G.W.F. Hegel, Preface to the Philosophie des Rechts

 

In the course of this essay I shall attempt to comment on the meaning in this famous passage, at least to the uncertain extent that I understand it myself.  I hope that its main point—a personal application of a frequently quoted epigram made by a philosopher of history--will be reasonably clear.  The subject might be defined as the sadness of the search for wisdom.  But it requires the somewhat breathless introduction of three important thinkers.  They are (in an order both chronological and alphabetical) Augustine of Hippo, Georg Wilhelm Hegel, and Clive James.  The three men were very different one from another; yet they shared the crucial commonality of intellectual brilliance deployed upon challenging and consequential subject matter, and extraordinary powers of verbal expression in deploying their ideas.  Augustine (354-430) was a North African Roman who became the most influential theologian in Western Catholicism.  Hegel (1770-1831) was a German philosopher of huge intellectual ambition and influence; and Clive James (1939-2019) was an Australian born journalist and cultural critic who spent most of his life in the intellectual and professional milieux of London.

 

G. W. F. Hegel
 

            Hegel and Clive James are linked for me because of James’s brief but brilliant biography and assessment of him in one of his wonderful essays in Cultural Amnesia.*  If you don’t know this book, I strongly recommend it to any reader with an interest in our cultural history and an appreciation of fine English prose.  It is a collection of a hundred or so brief biographical essays.  Speaking of the famous remark about the Owl of Minerva, James says: “Hegel’s prose could be very beautiful like this.”  Yes, but he immediately adds: “After his death his prose became famous for being unyieldingly opaque, and indeed much of his later prose was.”  I am no expert on Hegel and have found trying to understand him too hard a slog to claim confident success.  Clive James’s six-page essay devoted to him in Cultural Amnesia is one of the clearest, most succinct treatments of a truly towering philosopher I could imagine.

 

Clive James
 

A second famous passage comes from Augustine’s autobiography, the Confessions, and provides a kind of parallel.  It is an address directly from the author to God: “Late [or, probably better, too late] have I loved thee, O Beauty so ancient and so modern”.  (Sero te amavi pulchritudo tam antiqua et tam nova.)  Hegel and Augustine share the idea of “too lateness,” but in rather different senses.  Augustine berates himself for time wasted in futile or errant philosophical searches.  Hegel seems to be announcing a morose law of intellectual history.

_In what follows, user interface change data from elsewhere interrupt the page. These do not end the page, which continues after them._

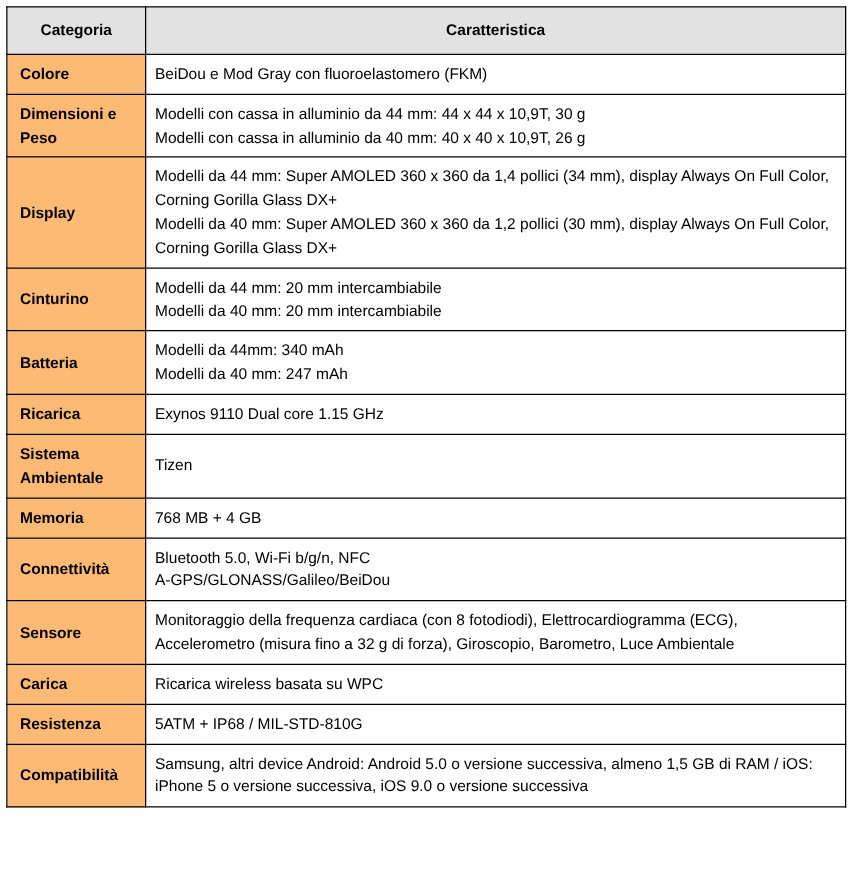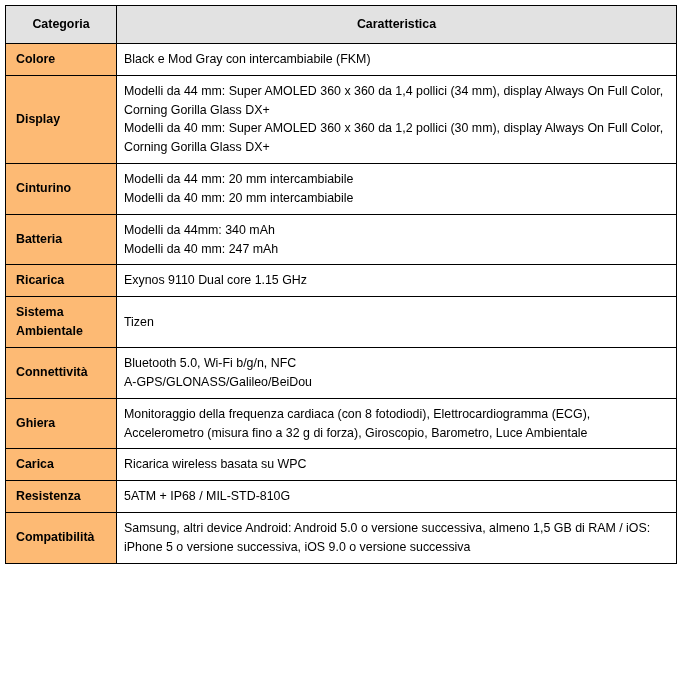"Black e Mod Gray con" span.line { text: Black e Mod Gray con intercambiabile -> BeiDou e Mod Gray con fluoroelastomero }
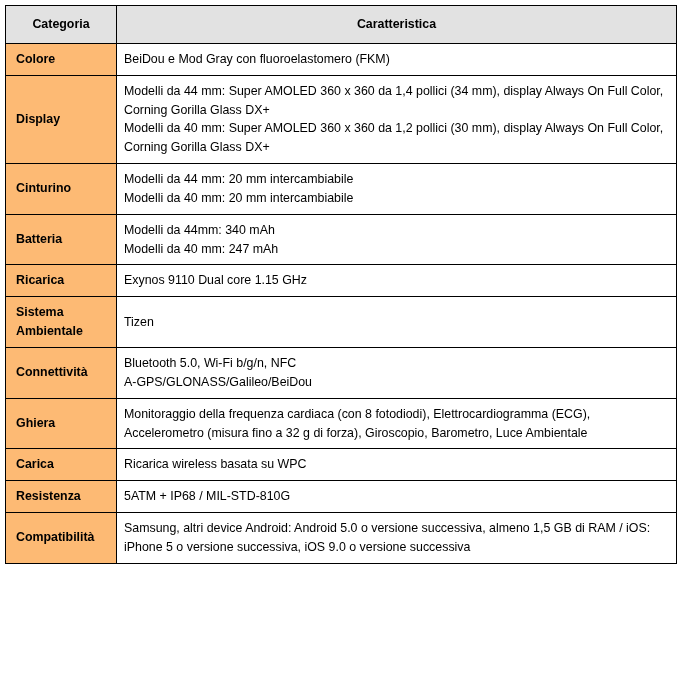"Dimensioni e Peso" tr { html: none -> <tr> <th>Dimensioni e Peso</th> <td> <span>Modelli con cassa in alluminio da 44 mm: 44 x 44 x 10,9T, 30 g</span> <span>Modelli con cassa in alluminio da 40 mm: 40 x 40 x 10,9T, 26 g</span> </td> </tr> }
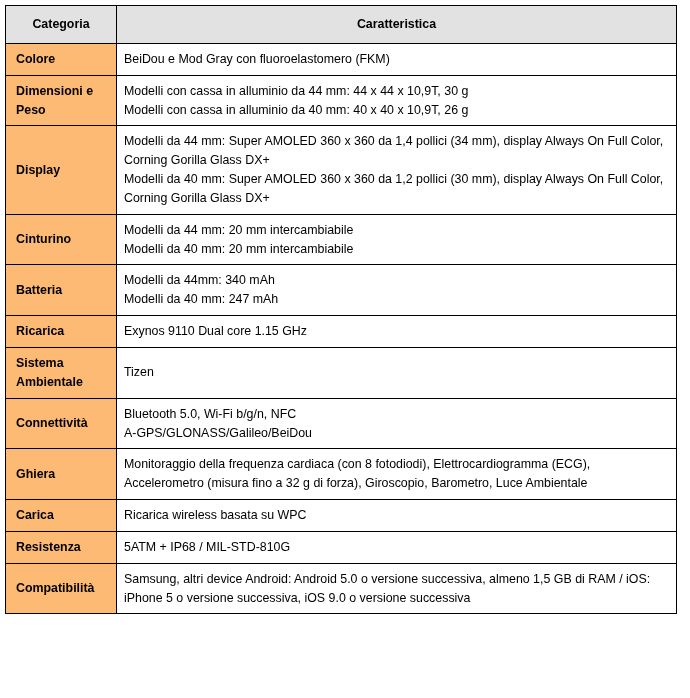"Memoria" tr { html: none -> <tr> <th>Memoria</th> <td> <span>768 MB + 4 GB</span> </td> </tr> }
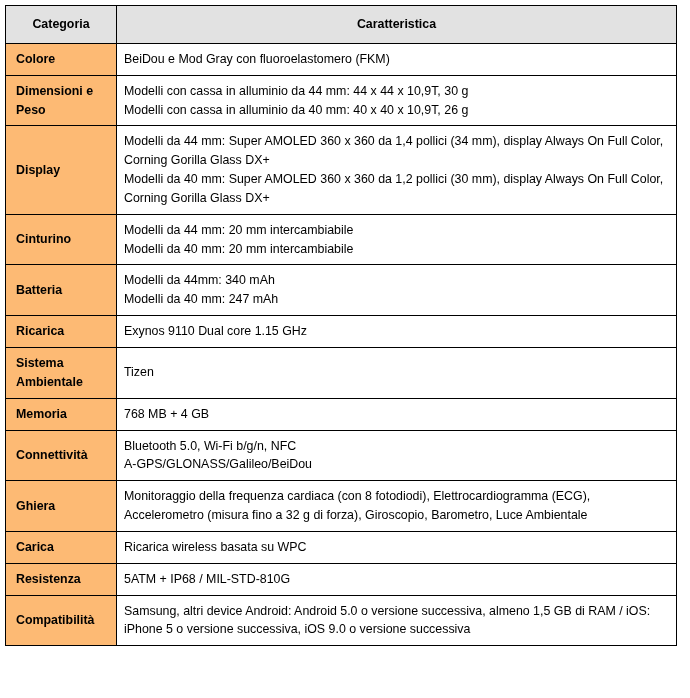"Ghiera" th.category-cell { text: Ghiera -> Sensore }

It will probably be apparent why the themes raised here might impose themselves upon the reflections of a scholar in his old age.  I have devoted a great deal of my life to studying and writing about “many a quaint and curious volume of forgotten lore.”  I am not sure that the owl has ever appeared in my barn loft, but the raven is sure to before very long.  It’s only a question of time.

In the ancient moral vocabulary, writers make a distinction between two Latin words, scientia and sapientia. The former, scientia, is usually translated as “knowledge”, sapientia as “wisdom.”  The two obviously related concepts are not identical.  Wisdom is the moral fruit of the proper use of knowledge.  We all, or at least most of us, believe in some form of this idea.  Another famous formulation we owe to Pascal in the seventeenth century: “The heart has its reason which reason knows nothing of…We know the truth not only by reason, but by the heart.”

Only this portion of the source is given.